La cyberguerre entre les gouvernements semble prendre de l’ampleur. Après la découverte de la présence d’un malware de reconnaissance implanté dans le réseau américain, les États-Unis avaient annoncé renforcer leur système de cybersécurité tout en répondant aux menaces de cyberguerre avec beaucoup plus de moyens.

C’est ainsi que le gouvernement américain, via son département Cyber Command, aurait réussi à s’infiltrer dans le réseau électrique russe afin d’installer des logiciels malveillants, rapport le New York Times. Il est difficile de savoir exactement l’impact que pourraient avoir ces logiciels malveillants, ainsi que l’étendue de leur infiltration.
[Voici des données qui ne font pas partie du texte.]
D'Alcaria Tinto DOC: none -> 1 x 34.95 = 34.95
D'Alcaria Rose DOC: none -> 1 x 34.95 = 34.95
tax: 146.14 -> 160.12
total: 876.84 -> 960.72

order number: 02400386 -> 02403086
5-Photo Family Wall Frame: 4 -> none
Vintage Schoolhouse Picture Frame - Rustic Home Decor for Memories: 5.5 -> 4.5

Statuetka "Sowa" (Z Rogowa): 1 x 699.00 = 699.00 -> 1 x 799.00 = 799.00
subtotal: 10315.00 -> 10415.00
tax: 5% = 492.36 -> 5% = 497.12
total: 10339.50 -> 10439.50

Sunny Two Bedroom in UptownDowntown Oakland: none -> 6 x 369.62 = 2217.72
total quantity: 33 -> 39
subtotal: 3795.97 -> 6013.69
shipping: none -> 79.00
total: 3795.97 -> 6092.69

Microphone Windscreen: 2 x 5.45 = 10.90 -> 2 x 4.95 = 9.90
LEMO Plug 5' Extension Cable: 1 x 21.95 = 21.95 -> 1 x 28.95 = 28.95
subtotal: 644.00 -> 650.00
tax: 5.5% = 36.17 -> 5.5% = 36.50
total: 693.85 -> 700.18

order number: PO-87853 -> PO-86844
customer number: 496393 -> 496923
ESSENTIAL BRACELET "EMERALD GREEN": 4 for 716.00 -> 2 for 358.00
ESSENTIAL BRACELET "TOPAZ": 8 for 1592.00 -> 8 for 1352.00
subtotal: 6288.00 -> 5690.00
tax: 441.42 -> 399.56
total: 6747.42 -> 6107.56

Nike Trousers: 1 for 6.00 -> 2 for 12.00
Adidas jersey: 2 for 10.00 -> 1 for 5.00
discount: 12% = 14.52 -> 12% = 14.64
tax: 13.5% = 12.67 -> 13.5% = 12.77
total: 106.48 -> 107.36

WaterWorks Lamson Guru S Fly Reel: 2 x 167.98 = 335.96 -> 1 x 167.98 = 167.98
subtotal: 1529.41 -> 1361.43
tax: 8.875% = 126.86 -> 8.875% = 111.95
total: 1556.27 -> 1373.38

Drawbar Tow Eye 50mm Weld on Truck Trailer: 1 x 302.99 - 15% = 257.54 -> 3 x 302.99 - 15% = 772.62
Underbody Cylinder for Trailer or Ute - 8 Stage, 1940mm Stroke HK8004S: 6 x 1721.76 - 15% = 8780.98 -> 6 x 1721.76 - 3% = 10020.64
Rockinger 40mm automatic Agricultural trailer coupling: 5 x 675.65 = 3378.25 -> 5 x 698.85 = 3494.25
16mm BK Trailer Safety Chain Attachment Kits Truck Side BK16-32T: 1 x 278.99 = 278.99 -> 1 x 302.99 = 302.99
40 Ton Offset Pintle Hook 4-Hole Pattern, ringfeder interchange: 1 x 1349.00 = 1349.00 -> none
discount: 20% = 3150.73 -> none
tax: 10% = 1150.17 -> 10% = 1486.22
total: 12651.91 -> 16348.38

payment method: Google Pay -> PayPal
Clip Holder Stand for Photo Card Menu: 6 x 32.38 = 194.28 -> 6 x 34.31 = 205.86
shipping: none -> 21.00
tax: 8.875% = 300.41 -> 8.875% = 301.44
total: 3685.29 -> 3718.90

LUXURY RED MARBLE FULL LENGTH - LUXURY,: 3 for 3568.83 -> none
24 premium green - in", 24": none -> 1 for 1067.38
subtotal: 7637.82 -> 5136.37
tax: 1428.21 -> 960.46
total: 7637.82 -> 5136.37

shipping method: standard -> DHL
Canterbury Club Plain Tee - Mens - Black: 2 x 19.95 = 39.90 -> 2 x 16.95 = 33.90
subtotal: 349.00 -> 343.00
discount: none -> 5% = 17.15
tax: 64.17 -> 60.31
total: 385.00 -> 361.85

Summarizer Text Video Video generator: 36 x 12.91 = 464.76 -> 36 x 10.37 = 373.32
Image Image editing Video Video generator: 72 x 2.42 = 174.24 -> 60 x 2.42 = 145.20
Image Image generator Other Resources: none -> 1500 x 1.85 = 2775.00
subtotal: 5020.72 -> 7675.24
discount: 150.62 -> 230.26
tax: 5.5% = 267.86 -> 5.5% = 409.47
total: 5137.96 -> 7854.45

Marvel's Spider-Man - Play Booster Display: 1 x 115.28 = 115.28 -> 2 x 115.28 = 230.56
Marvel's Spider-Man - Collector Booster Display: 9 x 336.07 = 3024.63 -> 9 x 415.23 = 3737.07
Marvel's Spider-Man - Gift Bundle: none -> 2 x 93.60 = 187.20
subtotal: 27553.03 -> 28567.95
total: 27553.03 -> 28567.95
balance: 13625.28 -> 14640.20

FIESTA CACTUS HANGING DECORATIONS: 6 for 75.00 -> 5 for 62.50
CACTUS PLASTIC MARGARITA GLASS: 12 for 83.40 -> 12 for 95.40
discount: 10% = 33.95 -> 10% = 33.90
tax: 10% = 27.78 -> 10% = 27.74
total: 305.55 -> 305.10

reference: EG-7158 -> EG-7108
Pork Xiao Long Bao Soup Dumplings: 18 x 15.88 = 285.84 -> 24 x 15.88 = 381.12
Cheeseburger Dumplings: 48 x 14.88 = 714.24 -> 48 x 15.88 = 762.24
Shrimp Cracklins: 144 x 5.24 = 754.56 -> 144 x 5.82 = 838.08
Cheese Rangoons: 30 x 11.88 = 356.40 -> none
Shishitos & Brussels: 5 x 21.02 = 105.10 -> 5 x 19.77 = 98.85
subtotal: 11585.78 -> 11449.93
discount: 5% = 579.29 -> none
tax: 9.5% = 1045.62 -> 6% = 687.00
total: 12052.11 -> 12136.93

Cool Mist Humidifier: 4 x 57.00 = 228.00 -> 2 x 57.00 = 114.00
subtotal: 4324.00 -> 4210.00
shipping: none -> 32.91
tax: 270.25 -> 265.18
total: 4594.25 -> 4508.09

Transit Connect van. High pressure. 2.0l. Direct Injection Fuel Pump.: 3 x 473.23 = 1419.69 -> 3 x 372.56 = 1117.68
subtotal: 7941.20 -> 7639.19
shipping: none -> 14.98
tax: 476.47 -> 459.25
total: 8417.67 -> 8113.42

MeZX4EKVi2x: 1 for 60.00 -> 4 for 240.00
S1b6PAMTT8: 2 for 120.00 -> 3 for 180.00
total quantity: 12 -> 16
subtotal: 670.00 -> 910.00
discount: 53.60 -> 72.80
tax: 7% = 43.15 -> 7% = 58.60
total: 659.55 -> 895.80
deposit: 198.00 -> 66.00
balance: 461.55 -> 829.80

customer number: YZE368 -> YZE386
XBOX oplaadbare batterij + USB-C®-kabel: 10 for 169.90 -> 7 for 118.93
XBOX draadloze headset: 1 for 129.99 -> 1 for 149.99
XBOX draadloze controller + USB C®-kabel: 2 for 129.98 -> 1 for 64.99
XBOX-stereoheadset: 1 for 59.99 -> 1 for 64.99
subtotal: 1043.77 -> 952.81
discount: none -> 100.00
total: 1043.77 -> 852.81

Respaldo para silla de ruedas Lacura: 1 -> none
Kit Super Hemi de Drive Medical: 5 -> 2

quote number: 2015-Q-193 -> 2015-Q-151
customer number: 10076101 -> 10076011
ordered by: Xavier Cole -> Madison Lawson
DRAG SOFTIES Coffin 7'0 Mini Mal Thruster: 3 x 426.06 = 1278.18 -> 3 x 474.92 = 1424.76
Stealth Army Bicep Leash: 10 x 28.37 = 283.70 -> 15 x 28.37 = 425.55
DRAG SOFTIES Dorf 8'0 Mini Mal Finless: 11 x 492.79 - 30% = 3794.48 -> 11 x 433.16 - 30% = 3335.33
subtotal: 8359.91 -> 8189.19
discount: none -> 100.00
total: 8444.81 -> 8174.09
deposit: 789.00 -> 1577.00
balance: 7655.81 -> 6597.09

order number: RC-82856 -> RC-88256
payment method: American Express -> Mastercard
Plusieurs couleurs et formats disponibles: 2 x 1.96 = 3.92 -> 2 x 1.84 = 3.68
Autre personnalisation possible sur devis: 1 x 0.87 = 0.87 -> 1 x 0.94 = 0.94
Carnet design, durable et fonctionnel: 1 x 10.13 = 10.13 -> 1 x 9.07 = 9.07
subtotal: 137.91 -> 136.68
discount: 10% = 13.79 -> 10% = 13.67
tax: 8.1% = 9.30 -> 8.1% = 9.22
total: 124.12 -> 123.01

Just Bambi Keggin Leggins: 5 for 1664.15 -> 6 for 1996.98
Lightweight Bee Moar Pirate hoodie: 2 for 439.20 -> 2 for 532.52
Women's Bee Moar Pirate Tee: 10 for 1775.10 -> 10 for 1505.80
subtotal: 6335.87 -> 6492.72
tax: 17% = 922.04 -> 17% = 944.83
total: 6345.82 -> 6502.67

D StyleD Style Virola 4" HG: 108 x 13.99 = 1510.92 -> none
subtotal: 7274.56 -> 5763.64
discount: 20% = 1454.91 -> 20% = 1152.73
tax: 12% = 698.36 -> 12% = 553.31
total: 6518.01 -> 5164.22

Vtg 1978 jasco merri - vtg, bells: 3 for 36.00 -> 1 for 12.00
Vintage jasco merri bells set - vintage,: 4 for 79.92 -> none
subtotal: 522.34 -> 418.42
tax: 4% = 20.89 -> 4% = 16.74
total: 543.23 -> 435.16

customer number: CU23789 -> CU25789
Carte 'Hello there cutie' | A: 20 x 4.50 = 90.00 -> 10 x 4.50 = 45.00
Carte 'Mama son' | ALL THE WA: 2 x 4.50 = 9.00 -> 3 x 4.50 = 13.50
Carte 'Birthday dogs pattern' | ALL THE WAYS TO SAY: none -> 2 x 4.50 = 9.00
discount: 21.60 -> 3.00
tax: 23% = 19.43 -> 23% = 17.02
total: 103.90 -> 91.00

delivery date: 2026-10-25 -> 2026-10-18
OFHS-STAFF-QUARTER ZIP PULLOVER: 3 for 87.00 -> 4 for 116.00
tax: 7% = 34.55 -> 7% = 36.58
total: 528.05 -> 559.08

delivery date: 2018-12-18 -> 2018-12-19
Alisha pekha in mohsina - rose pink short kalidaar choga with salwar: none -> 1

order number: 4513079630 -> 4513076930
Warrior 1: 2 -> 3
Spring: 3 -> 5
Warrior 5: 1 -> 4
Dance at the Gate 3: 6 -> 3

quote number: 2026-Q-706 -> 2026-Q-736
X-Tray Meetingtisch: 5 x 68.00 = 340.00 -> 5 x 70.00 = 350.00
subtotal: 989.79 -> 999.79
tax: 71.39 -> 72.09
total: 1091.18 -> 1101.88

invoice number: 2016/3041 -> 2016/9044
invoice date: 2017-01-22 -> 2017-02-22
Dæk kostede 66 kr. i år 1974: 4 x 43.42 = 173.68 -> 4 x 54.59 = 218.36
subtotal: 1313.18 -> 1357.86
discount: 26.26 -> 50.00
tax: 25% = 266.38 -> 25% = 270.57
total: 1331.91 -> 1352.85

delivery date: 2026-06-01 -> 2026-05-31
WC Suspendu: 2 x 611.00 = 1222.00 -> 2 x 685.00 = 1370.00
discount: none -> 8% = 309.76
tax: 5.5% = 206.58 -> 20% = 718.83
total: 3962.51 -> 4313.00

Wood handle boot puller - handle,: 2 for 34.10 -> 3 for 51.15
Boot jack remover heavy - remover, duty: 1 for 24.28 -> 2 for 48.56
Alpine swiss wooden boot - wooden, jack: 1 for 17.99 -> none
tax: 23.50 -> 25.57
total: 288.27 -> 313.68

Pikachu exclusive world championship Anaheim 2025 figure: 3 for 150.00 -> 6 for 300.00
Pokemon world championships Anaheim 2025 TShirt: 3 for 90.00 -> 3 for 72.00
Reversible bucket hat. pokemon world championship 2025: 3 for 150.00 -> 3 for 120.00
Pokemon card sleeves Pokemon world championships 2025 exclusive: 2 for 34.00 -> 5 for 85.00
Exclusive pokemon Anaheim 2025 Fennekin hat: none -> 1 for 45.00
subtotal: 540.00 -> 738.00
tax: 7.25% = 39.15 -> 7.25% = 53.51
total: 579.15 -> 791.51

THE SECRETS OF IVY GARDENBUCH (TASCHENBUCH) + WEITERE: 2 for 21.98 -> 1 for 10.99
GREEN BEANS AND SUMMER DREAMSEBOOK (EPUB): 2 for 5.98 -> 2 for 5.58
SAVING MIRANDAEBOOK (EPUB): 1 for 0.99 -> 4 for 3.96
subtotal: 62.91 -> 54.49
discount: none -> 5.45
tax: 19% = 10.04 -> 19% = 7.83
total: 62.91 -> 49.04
On peut tout de même imaginer que ces logiciels malveillants seraient des armes de premier choix si les relations entre les États-Unis et la Russie venaient à se détériorer.

Si les fonctionnaires ont refusé de commenter le rapport du Wall Street Journal, le conseiller américain à la sécurité nationale, John Bolton, avait récemment déclaré que les États-Unis allaient mettre en place des moyens adéquats afin de faire face à de potentielles nouvelles cyberattaques venant de la Russie.

Selon le rapport, le département de l’armée Cyber Command aurait agi sans avoir préalablement averti le président Trump. Il n’aurait donc pas reçu son autorisation. Celle-ci n’était pas nécessaire puisque le département pouvait agir afin de « dissuader, protéger ou défendre » les cyberattaques contre les États-Unis plus rapidement.

Le président Trump n’a pas tardé à réagir face aux accusations du New York Times qui, selon lui, seraient totalement infondées.